Labidi a, dans le même cadre, souligné que « les retombées du durcissement de la politique monétaire américaine sur la Tunisie demeurent minimes si nous les comparons aux effets déstabilisateurs affectant certains pays du Golfe, d’Amérique Latine ou d’Asie : des sorties massives de capitaux et une forte dépréciation du taux de change, … des pays déjà largement fragilisés par l’effondrement des prix des matières premières. Le durcissement de la politique de la FED affecte l’économie tunisienne via plusieurs canaux », a-t-il précisé.

Selon lui, le changement de cap de la politique monétaire de la FED a rapidement déclenché des mouvements de sorties massives de capitaux du monde émergent et un retour vers les Etats-Unis. Ce positionnement sur le dollar a provoqué la montée des pressions baissières sur les devises émergentes et l’appréciation de la monnaie américaine. Une telle appréciation serait certainement dés inflationniste aux Etats-Unis, dans la mesure où elle empêche l’inflation de flamber pour retrouver rapidement son objectif f de 2%. Mais elle serait génératrice de poussées inflationnistes (inflation importée) en Tunisie, empêchant l’inflation de percer à la baisse la barre de 4%. De même, elle serait déstabilisante pour le budget de l’État de 2016 qui repose sur un dollar à 1.97 TND alors qu’il a déjà franchi la barre des 2 dinars, avant la décision de la FED.

Il a dans le même contexte ajouté qu’avec une dette externe dont le tiers est libellé en dollar, l’appréciation du billet vert pèsera lourd sur le budget de l’État.
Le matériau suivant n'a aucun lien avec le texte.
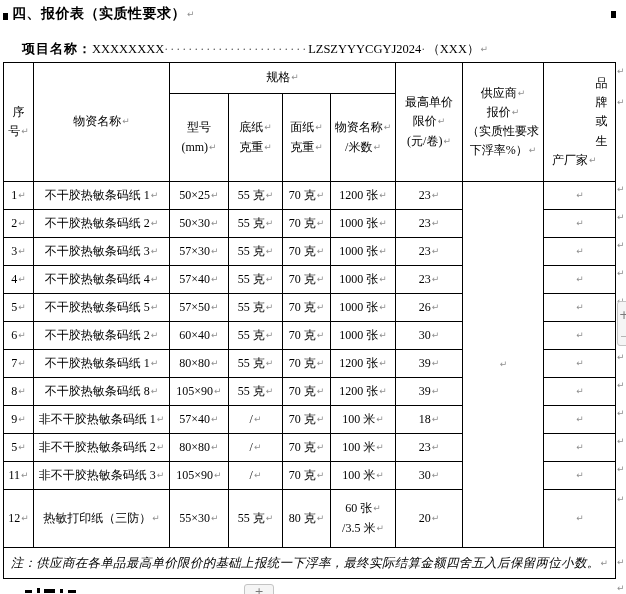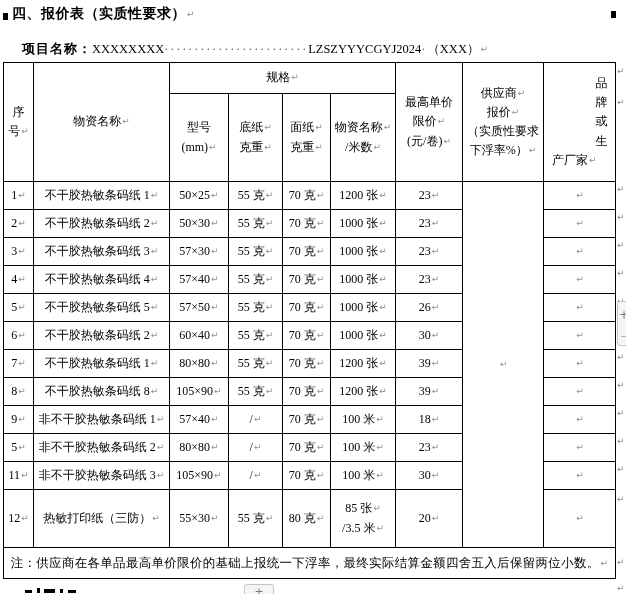--- a/index.html
+++ b/index.html
@@ -17,21 +17,21 @@
   .pm{color:#8f8f8f;font-family:"DejaVu Sans",sans-serif;font-size:9px;vertical-align:1px;
       padding-left:1px;font-weight:normal;}
   table.quote{position:absolute;left:3px;top:62px;border-collapse:collapse;table-layout:fixed;
               width:612px;font-size:12px;}
   table.quote td,table.quote th{border:1px solid #000;padding:0 1px;text-align:center;
               vertical-align:middle;font-weight:normal;overflow:hidden;line-height:1.6;}
   tr.h1{height:31px;}
   tr.h2{height:88px;}
   tr.r-std{height:28px;}
   tr.r-tall{height:58px;}
-  tr.r-note{height:31px;}
+  tr.r-note{height:31px;font-style:italic;}
   .brand-l1{letter-spacing:4px;margin-left:48px;}
   .brand-l2{text-align:left;padding-left:7px;}
   td.note-cell{text-align:left;font-weight:bold;padding-left:9px;font-size:12.5px;
                border-bottom:2px solid #000;letter-spacing:.3px;}
   .rail-pm{position:absolute;left:617px;color:#8f8f8f;font-family:"DejaVu Sans",sans-serif;
            font-size:9px;}
   .ctrl{position:absolute;background:#f5f5f5;border:1px solid #c4c4c4;border-radius:3px;
         color:#7a7a7a;font-family:"DejaVu Sans",sans-serif;text-align:center;}
   .ctrl-right{left:617px;top:301px;width:12px;height:43px;font-size:12px;line-height:26px;}
   .ctrl-right .dash{display:block;width:6px;height:1px;background:#b5b5b5;margin:8px auto 0;}
@@ -405,21 +405,21 @@
           <td>
             <div><span>55×30</span><span class="pm">↵</span></div>
           </td>
           <td>
             <div><span>55 克</span><span class="pm">↵</span></div>
           </td>
           <td>
             <div><span>80 克</span><span class="pm">↵</span></div>
           </td>
           <td>
-            <div><span>85 张</span><span class="pm">↵</span></div>
+            <div><span>60 张</span><span class="pm">↵</span></div>
             <div><span>/3.5 米</span><span class="pm">↵</span></div>
           </td>
           <td>
             <div><span>20</span><span class="pm">↵</span></div>
           </td>
           <td>
             <div><span class="pm">↵</span></div>
           </td>
         </tr>
       </tbody>

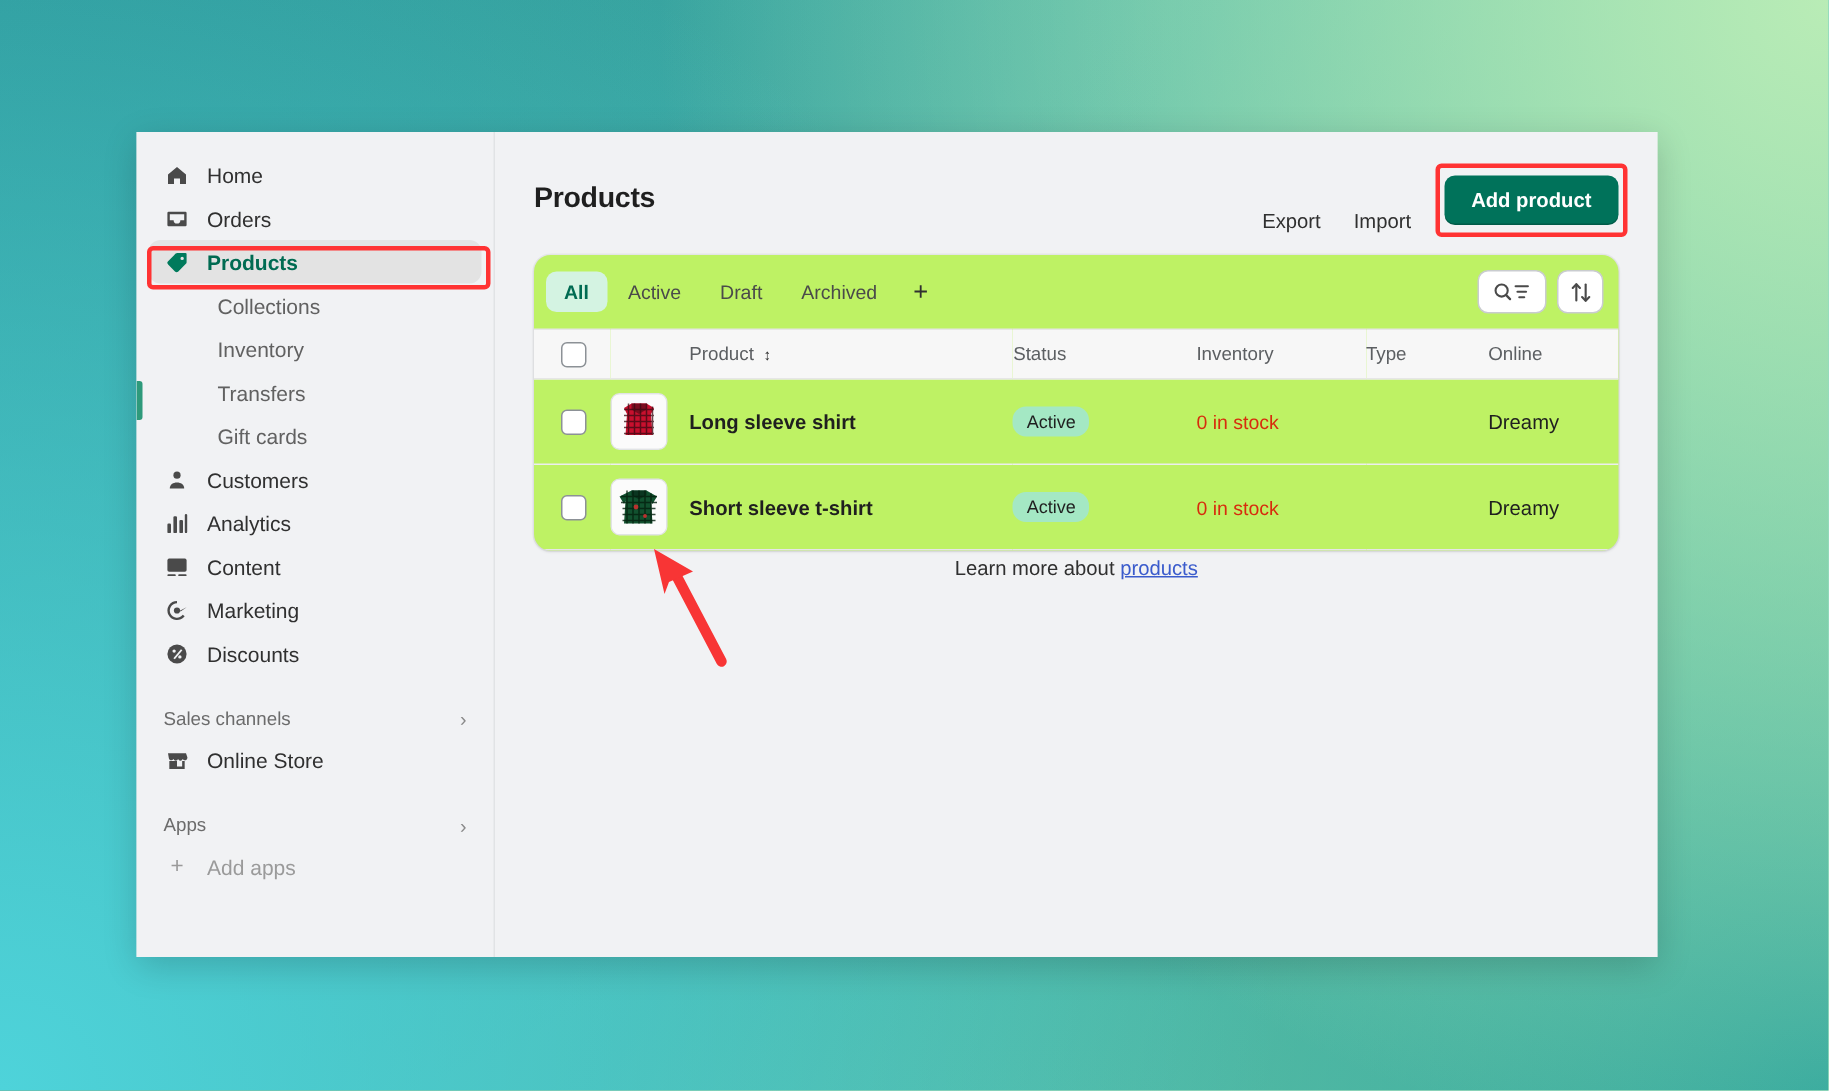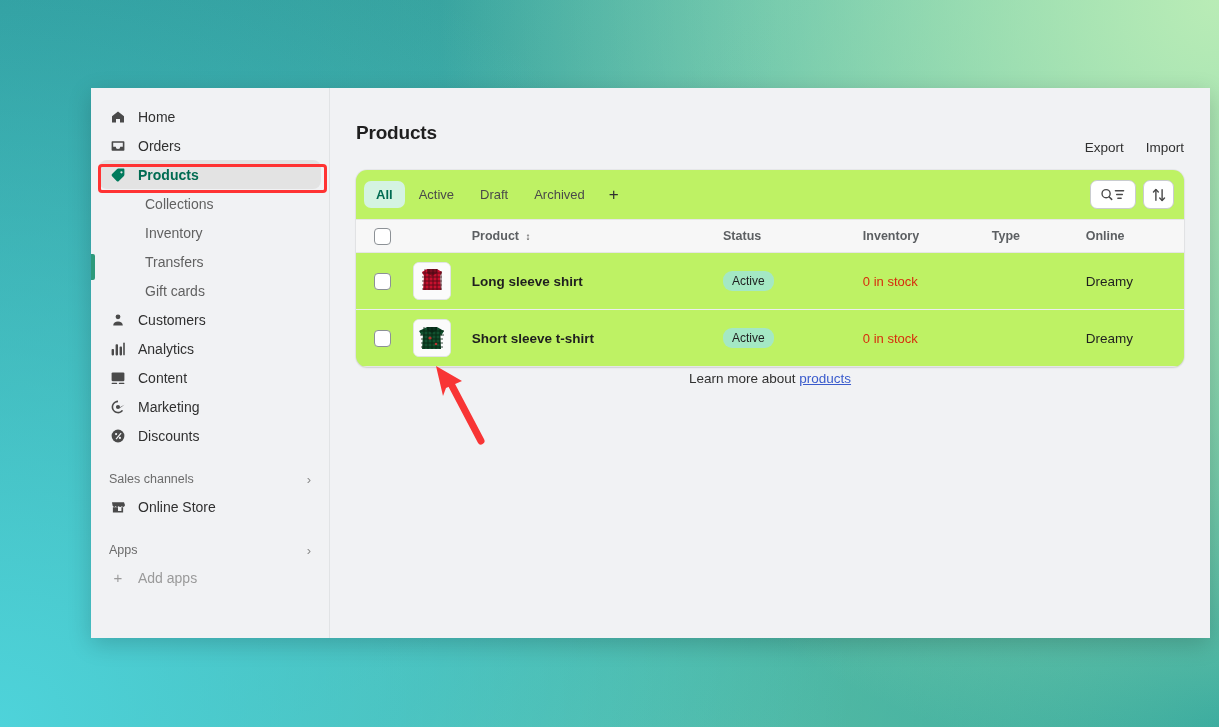--- a/index.html
+++ b/index.html
@@ -23,21 +23,21 @@
       radial-gradient(circle at 0% 0%, #2f9a9b 0%, rgba(47,154,155,0) 55%),
       radial-gradient(circle at 100% 100%, #34a89e 0%, rgba(52,168,158,0) 60%),
       linear-gradient(120deg, #35a3a0 0%, #49b4a8 50%, #8fdcab 100%);
     z-index: 0;
   }
 
   
   .window {
     position: absolute;
     left: 91px; top: 88px;
-    width: 1119px; height: 550px;
+    width: 1014px; height: 550px;
     display: flex;
     background: #f1f2f4;
     box-shadow: 0 6px 22px rgba(0,0,0,0.18);
     z-index: 1;
     overflow: hidden;
   }
 
   
   .sidebar {
     width: 239px;
@@ -174,21 +174,21 @@
     display: flex; align-items: center; justify-content: center;
     cursor: pointer;
   }
   .tool-btn.wide { width: 46px; }
 
   table { width: 100%; border-collapse: collapse; }
   thead th {
     background: #f7f7f7;
     border-top: 1px solid #e6e6e6;
     border-bottom: 1px solid #e6e6e6;
-    font-size: 12.5px; font-weight: 700; color: #5c5f62;
+    font-size: 12.5px; font-weight: 400; color: #5c5f62;
     height: 33px;
     text-align: left;
     padding: 0;
   }
   .c-check { width: 52px; padding-left: 18px !important; }
   .c-img   { width: 54px; }
   .c-name  { width: 230px; }
   .c-status{ width: 128px; }
   .c-inv   { width: 118px; }
   .c-type  { width: 86px; }
@@ -388,20 +388,24 @@
       <span>Add apps</span>
     </div>
   </nav>
 
   <main class="main">
 
     <div class="page-head">
       <h1 class="page-title">Products</h1>
       <button class="plain-btn">Export</button>
       <button class="plain-btn">Import</button>
+      <span class="add-wrap">
+        <button class="add-btn">Add product</button>
+        <span class="hl-box hl-add"></span>
+      </span>
     </div>
 
     <section class="card">
 
       <div class="tabbar">
         <div class="tab sel">All</div>
         <div class="tab">Active</div>
         <div class="tab">Draft</div>
         <div class="tab">Archived</div>
         <div class="tab-plus">+</div>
Rappelons qu’une appréciation du dollar face au dinar de 10 millimes fait supporter à la Tunisie un coût supplémentaire de 20 millions de dinars. Le trend baissier de l’euro et la chute du prix du baril de pétrole n’en arrivent pas moins aujourd’hui à neutraliser partiellement l’effet dollar sur les finances publiques. Chose qui n’est pas garantie pour 2017. Car si la reprise faisait son apparition en Europe et dans le monde émergent, la normalisation des taux, surtout en Europe, pourrait pousser les taux longs vers des niveaux plus élevés et mette l’euro sur un trend haussier, compliquant davantage l’équation de la dette tunisienne.

Moez Labidi a ajouté que la transmission des taux courts (du marché monétaire) au taux longs (du marché obligataire) pourrait renchérir les conditions d’emprunt sur le marché international, et du coup, la Tunisie serait forcée d’emprunter à un coût élevé. Car les taux longs américains restent la référence sur le marché obligataire international. Toutefois, la hausse des taux longs américains largement anticipée par les marchés suite au resserrement des taux de la FED, risque d’être insignifiante en 2016.